What needs to be done = From the entries below, report only the number of lines that contain the word "Construcción".

Data for analysis =
= = = = = = =
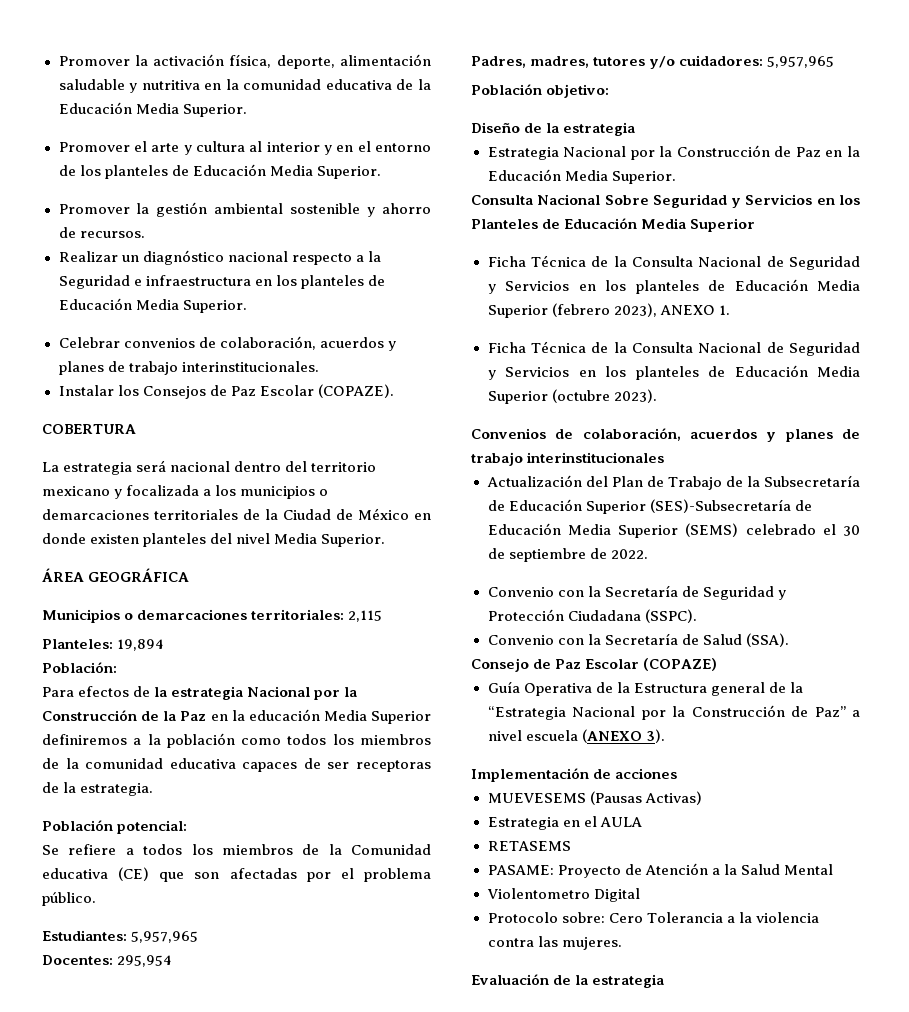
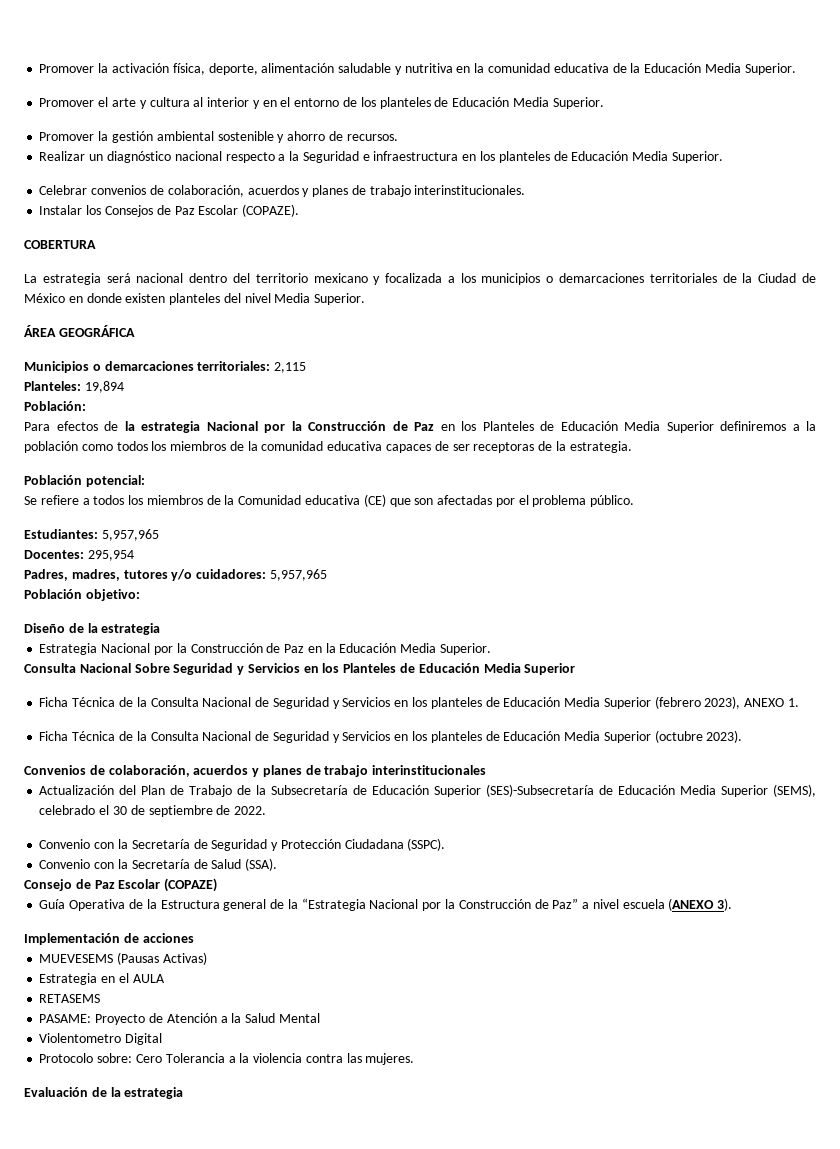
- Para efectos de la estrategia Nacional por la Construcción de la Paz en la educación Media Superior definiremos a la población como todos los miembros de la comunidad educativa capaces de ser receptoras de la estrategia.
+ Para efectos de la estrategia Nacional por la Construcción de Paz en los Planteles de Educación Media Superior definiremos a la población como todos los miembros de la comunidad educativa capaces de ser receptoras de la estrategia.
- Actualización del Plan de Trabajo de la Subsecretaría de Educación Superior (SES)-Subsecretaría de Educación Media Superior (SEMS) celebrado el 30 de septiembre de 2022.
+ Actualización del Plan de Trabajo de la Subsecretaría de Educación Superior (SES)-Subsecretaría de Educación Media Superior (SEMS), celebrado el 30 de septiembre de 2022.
= = = = = = =
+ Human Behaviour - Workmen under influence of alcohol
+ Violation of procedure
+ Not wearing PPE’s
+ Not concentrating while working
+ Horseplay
= = = = = = =
Task solution = 2